The following list provides a brief description of each chapter and appendix:

Chapter 1

Provides an introductory overview of JDO by walking through a small application that illustrates many of JDO's capabilities.

Chapter 2

Provides a high-level introduction to all of JDO's interfaces. Details of these interfaces are covered in the rest of the book. We also discuss class enhancement and the optional features in JDO.

Chapter 3

Provides a description of the architectural components within a single JDO application and also describes the various system architectures in which JDO implementations have been deployed.

Chapter 4

JDO maps your object models into a database. This chapter covers the Java object-modeling capabilities supported by JDO.

Chapter 5

Explains approaches used for mapping your Java object models to the modeling components of the underlying datastore.

Chapter 6

Covers the process and effects of enhancing your classes.

Chapter 7

Explains how to establish a connection with a datastore and establish a transaction context in which to access objects in the database.

Chapter 8

Covers all aspects of the CRUD operations of using a database: Create, Read, Update, and Delete. We show how to make objects persistent, accessing them from the database via extents and navigation, and how to modify and delete them.

Chapter 9

JDO includes its own query language, which is based largely on Java, using its operators and syntax to access objects using the data model defined by your classes.

Chapter 10

Identifies the various approaches for uniquely identifying an object in the database.

Chapter 11

Covers the lifecycle states used by a JDO implementation to manage objects in memory, describing the state transitions that occur as your application and the JDO implemenation perform operations on the objects.

Chapter 12

Describes transactional fields, null values in fields, special facilities that control the access of fields, and mechanisms for you to manage fields during certain lifecycle events.

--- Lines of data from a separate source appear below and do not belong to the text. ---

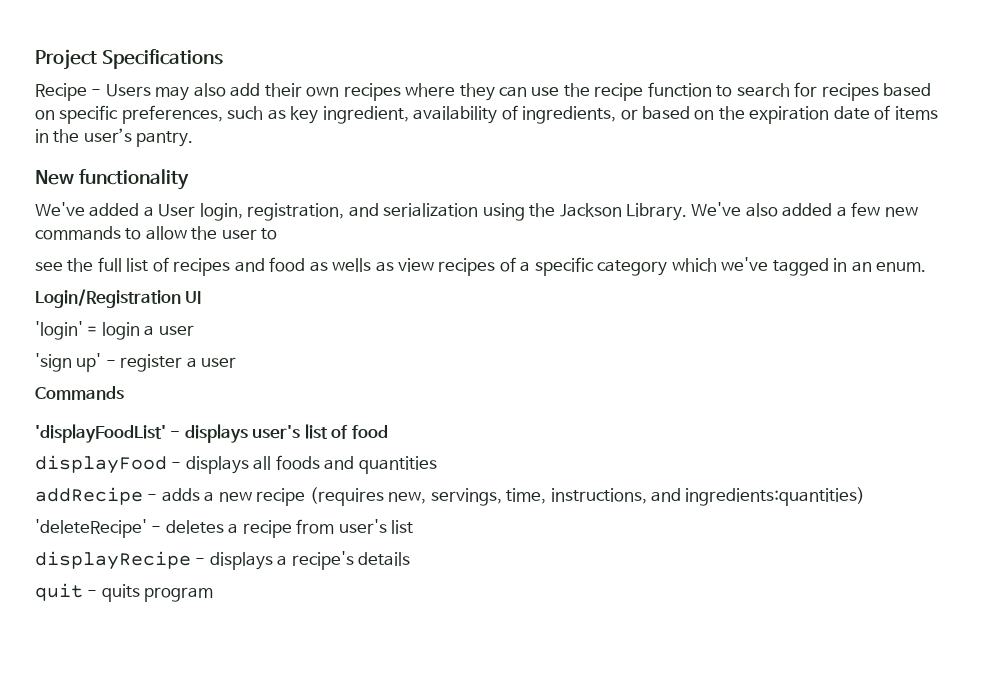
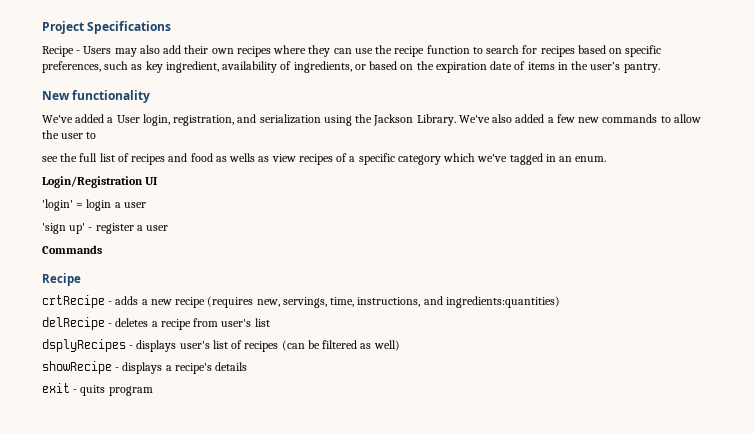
[35,424,388,443] [35,455,437,474] [35,487,143,505] 'displayFoodList' - displays user's list of food // displayFood - displays all foods and quantities // addRecipe -> [42,273,81,286] [42,295,105,308] Recipe // crtRecipe
[35,519,147,538] 'deleteRecipe' -> [42,317,105,330] delRecipe
[35,551,191,570] displayRecipe -> [42,339,400,352] [42,361,112,374] dsplyRecipes - displays user's list of recipes (can be filtered as well) // showRecipe
[35,583,83,601] quit -> [42,383,70,393] exit

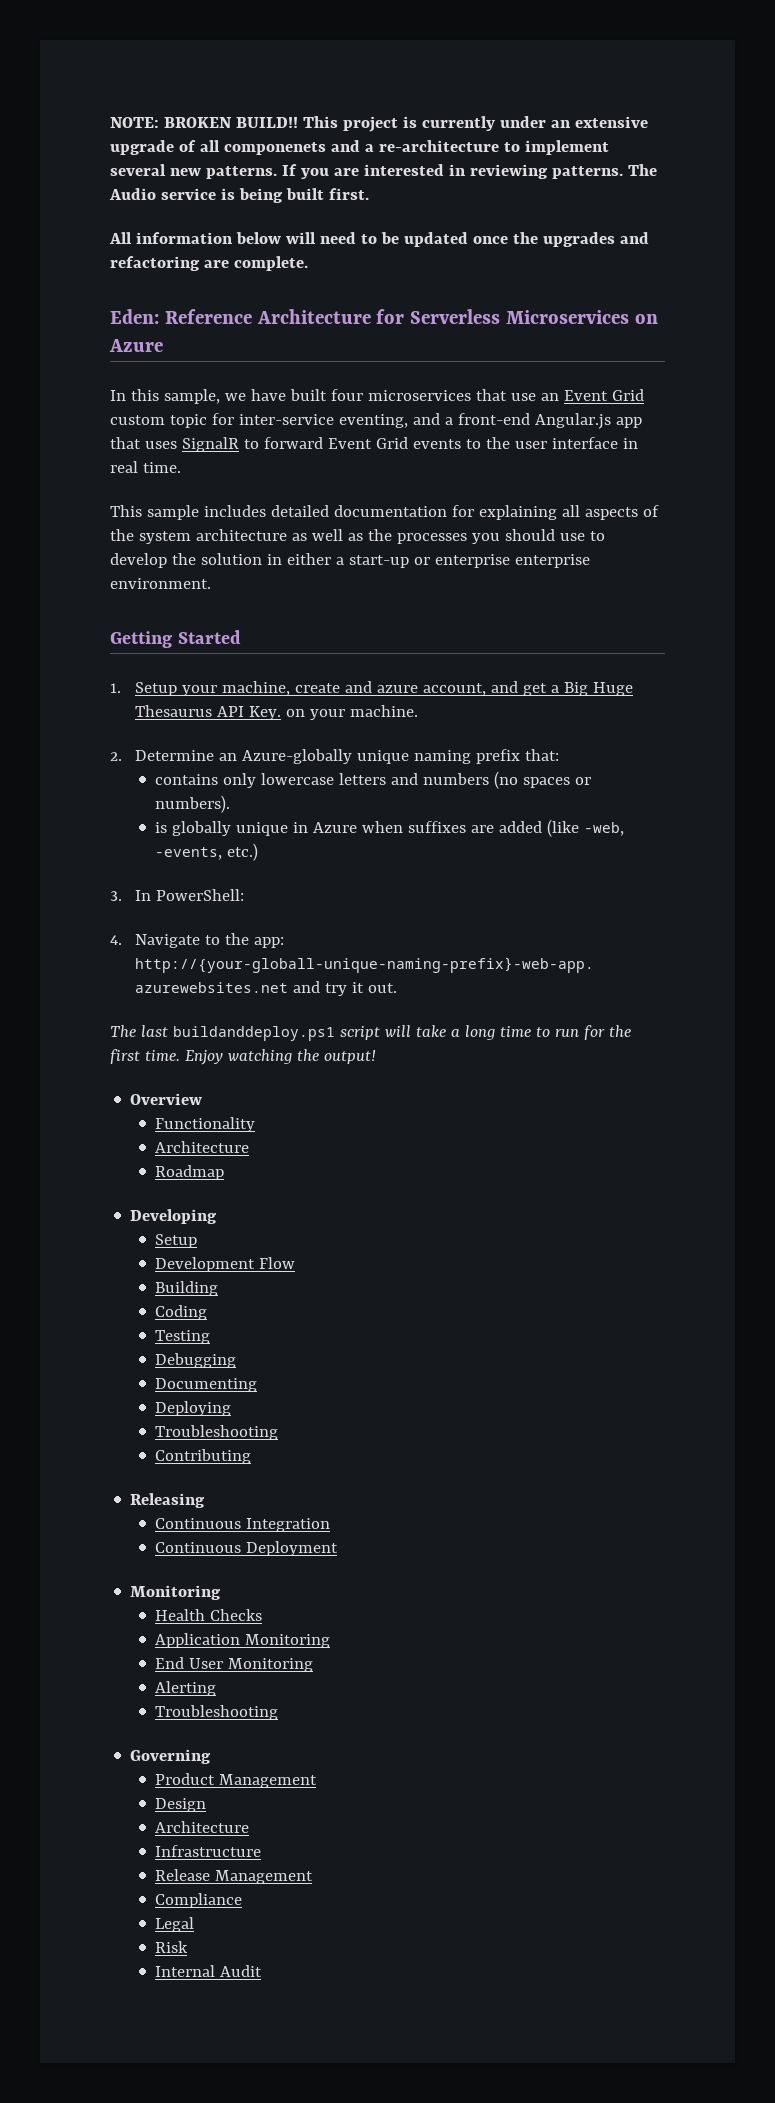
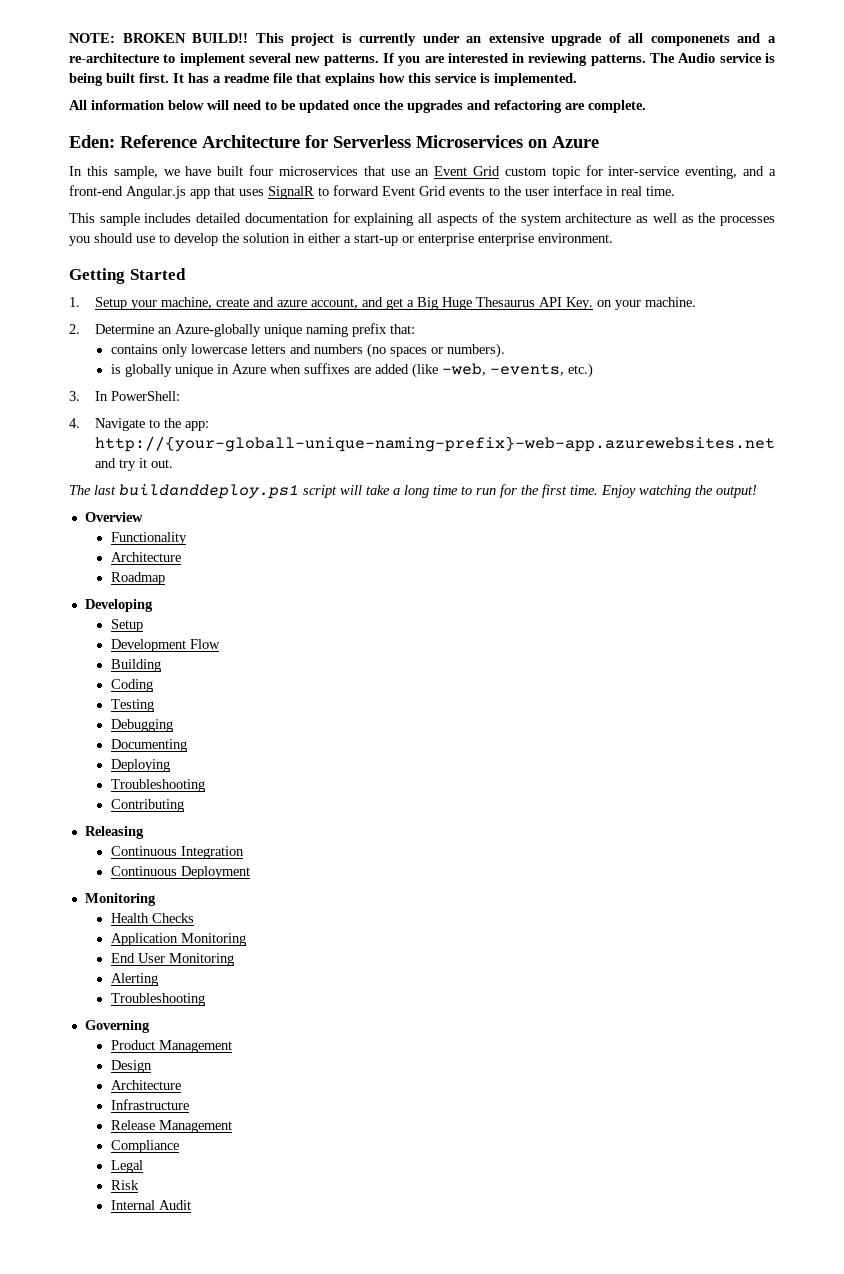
(369, 194) none -> [173,73,577,86] It has a readme file that explains how this service is implemented.

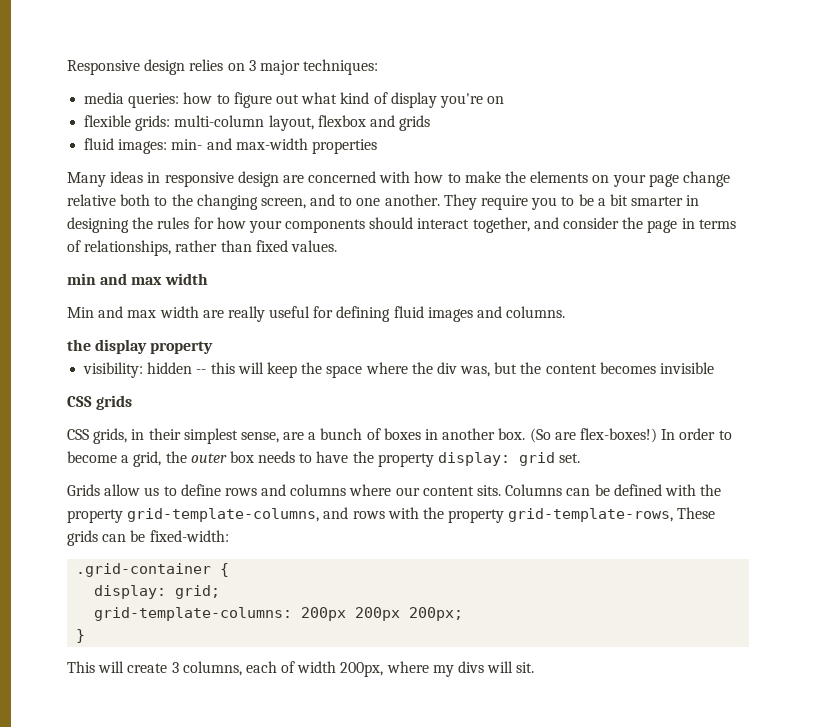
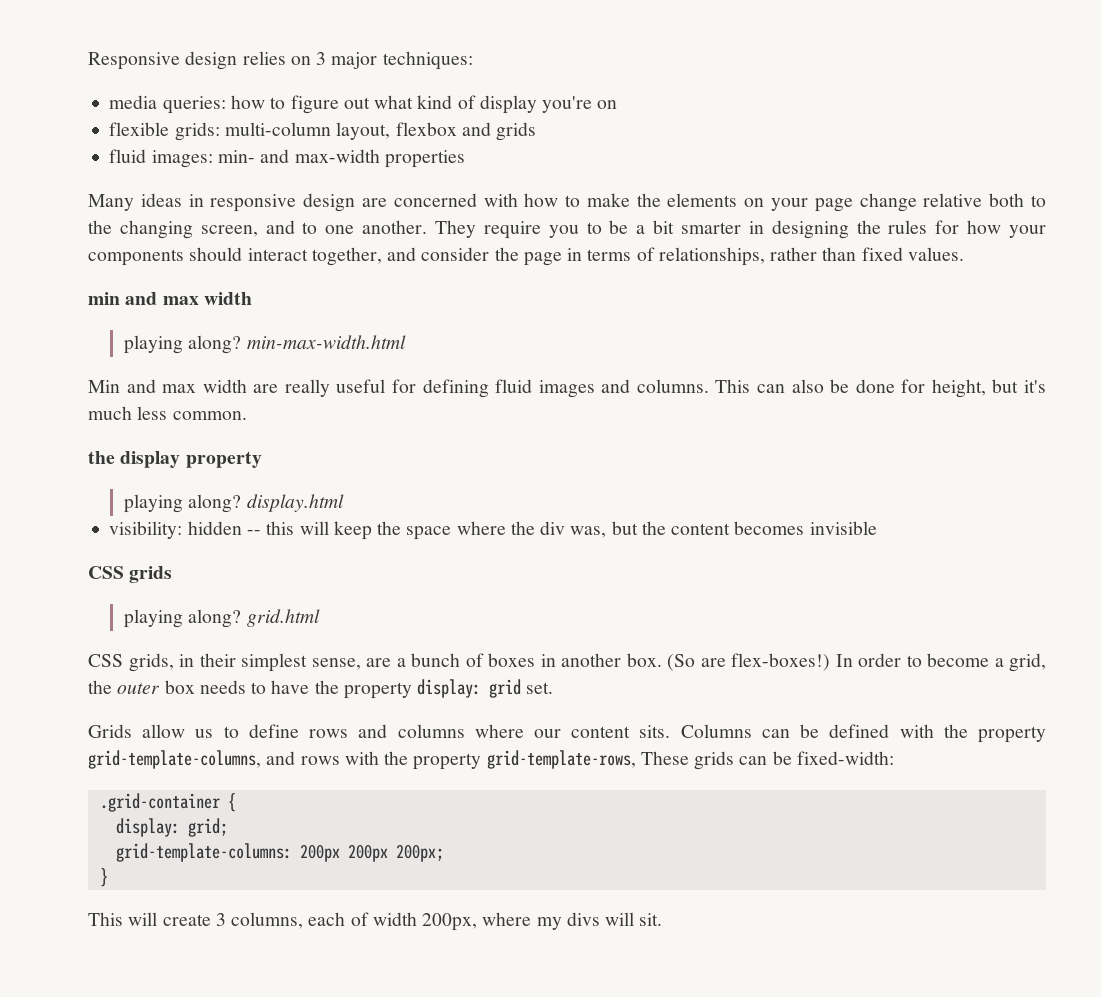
(208, 279) none -> [124,335,406,354] // playing along? min-max-width.html
(566, 312) none -> [715,379,1046,398] [88,406,247,420] This can also be done for height, but it's much less common.
(214, 347) none -> [124,494,344,513] // playing along? display.html
(133, 402) none -> [124,609,320,628] // playing along? grid.html

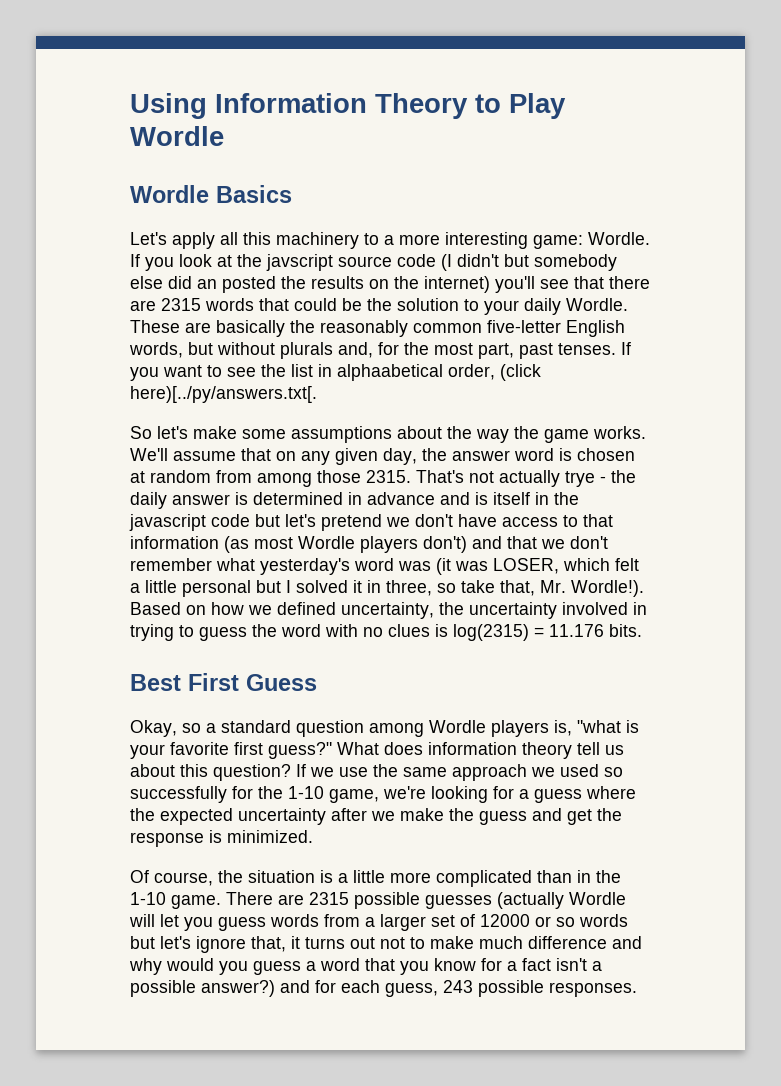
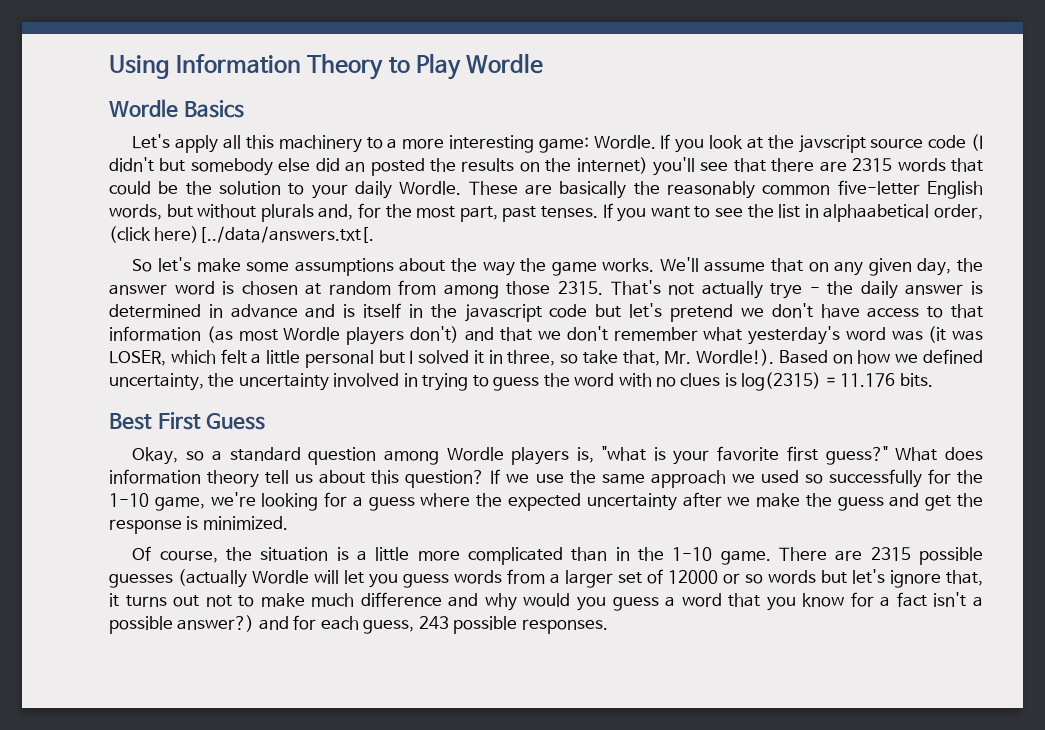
[130,386,317,403] here)[../py/answers.txt[. -> [154,226,375,243] here)[../data/answers.txt[.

The chapter concludes with a discussion of first- and second-class objects.

Chapter 13

Covers advanced topics related to managing instances in the cache, including making persistent instances transient, making transient instances transactional, cloning instances, and refreshing and evicting instances in the cache.

Chapter 14

Covers techniques for accessing instances outside of a transaction.

Chapter 15

Covers all aspects of optimistic transactions in JDO.

Chapter 16

Explains how to use JDO in an application-server environment.

Chapter 17

Explains the use of JDO in an Enterprise Java Beans environment, using JDO as the persistence service for session and entity beans, using either bean-managed persistence (BMP) or container-managed persistence (CMP).

Appendix A

Provides a table containing all the lifecycle states and all transitions that occur for any operation that changes the state of an instance.

Appendix B

Provides the XML Document Type Descriptor (DTD) for JDO metadata.

Appendix C

Provides the signature for all the methods in each JDO interface.

Appendix D

Provides the Backus-Naur Form (BNF) for the JDO Query Language.

Appendix E

Provides complete source code for the major classes used in the examples throughout the book.